- cross-posted to:
- cybersecurity
- cross-posted to:
- cybersecurity
What are you going to use instead?
Tor is the best tool you just need to know how to use it
The TOR network itself is safe - at least assuming the TLAs don’t control at least half of the nodes, which is far from impossible. But let’s assume…
The weak point comes from the browser: that’s how the fuzz deanonymizes users. The only safe browser to use on TOR is the TOR browser, and that’s the problem: it disables so many unsafe functionalities that it’s essentially unusable on a lot of websites. So people use regular browsers over TOR, the browser leaks identifying data and that’s how they get caught.
My understanding is that Tor Browser works fine, there’s just some dumb website owners that block Tor traffic by IP address.
Do you think it’s better to use a VPN if you aren’t using TOR Browser?
All VPNs do is change who has your browsing data: your ISP or the VPN operator. You may or may not trust either of them not to keep records, in either case you have no way of verifying this.
ISPs definitely keep records. At least some VPNs claim that they don’t, and that their networks are set up in such a way that they can’t. Some organizations claim to validate the claims of the VPNs, but it’s unclear if they’re trustworthy.
So your choice is to use something that definitely keeps logs, or to use a company that at least says that they don’t/can’t.
The VPN company themselves may not keep logs. However, they might be a little black box somewhere in the data center…
Yes, and there’s also the fact that some VPNs such as Mullvad let you be anonymous so even if Mullvad were keeping logs, if you pay privately they have no way of knowing whose logs they are (unless the content itself of your internet history reveals your identity). Meanwhile your ISP definitely knows who you are, and absolutely will collaborate with the police if asked to.
I mean, you could set up your own VPN on a VPS and ensure it doesn’t keep logs. You could also get a VPS in a different legal jurisdiction from where you’re at.
If I understand correctly, stream isolation will route different connections through different circuits. If you’re doing two different things of a sensitive nature, open different browsers and applications, use random user-induced delays in your actions/responses and PGP-encrypt everything. And listen to what the TOR project says about the mitigations. I have some reading to do myself I guess
PGP? That’s for email and isn’t great
whonix docs is very good to learn about this stuff
Heh, whonix docs for privacy have become the arch wiki for Linux
This attack has been known for years now. And tor is simply not able to defend against it without a complete redesign.
The potential for timing attacks has been known since the beginning of Tor. In other words, more than a decade. But that doesn’t mean you can’t defend against it. One way to defend against it is by having more nodes. Another way is to write clients that take into account the potential for timing attacks. Both of these were specifically mentioned in the article.
Based on what was in the article and what’s in the history books, I’m not sure how to interpret your comment in a constructive way. Is there anything more specific you meant, that isn’t contradicted by what’s in the article?
Yes, sorry i worded it incorrectly you can try to make it harder but timing attacks are still possible.

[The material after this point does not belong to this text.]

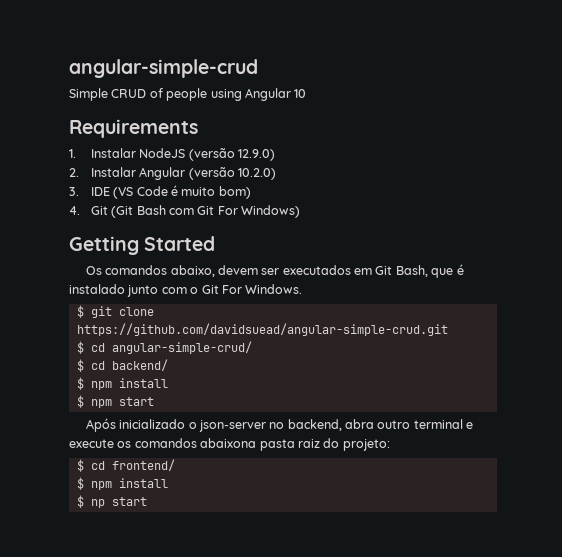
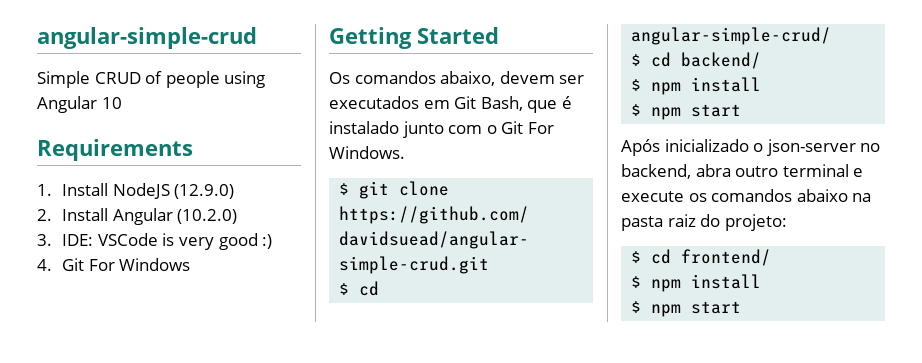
[90,148,275,161] [69,167,276,180] [69,185,251,199] [69,205,301,218] Instalar NodeJS (versão 12.9.0) // 2. Instalar Angular (versão 10.2.0) // 3. IDE (VS Code é muito bom) // 4. Git (Git Bash com Git For Windows) -> [62,183,235,199] [37,208,238,225] [37,233,273,250] [37,258,191,271] Install NodeJS (12.9.0) // 2. Install Angular (10.2.0) // 3. IDE: VSCode is very good :) // 4. Git For Windows
[200,438,257,448] abaixona -> [796,189,872,202] abaixo na
[90,499,105,508] np -> [651,304,682,317] npm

Nope, just a summary that this is just old news. There is nothing new in the article.
Redesign being I2P
I2p has issues that can more easily lead to deanonymization attacks. It says it on the FAQ
Nope, I2P is still vulnerable to timing attacks. https://en.m.wikipedia.org/wiki/Garlic_routing
You linked an article that doesn’t say anything to back up your claim. Why do you say i2p is vulnerable to timing attacks?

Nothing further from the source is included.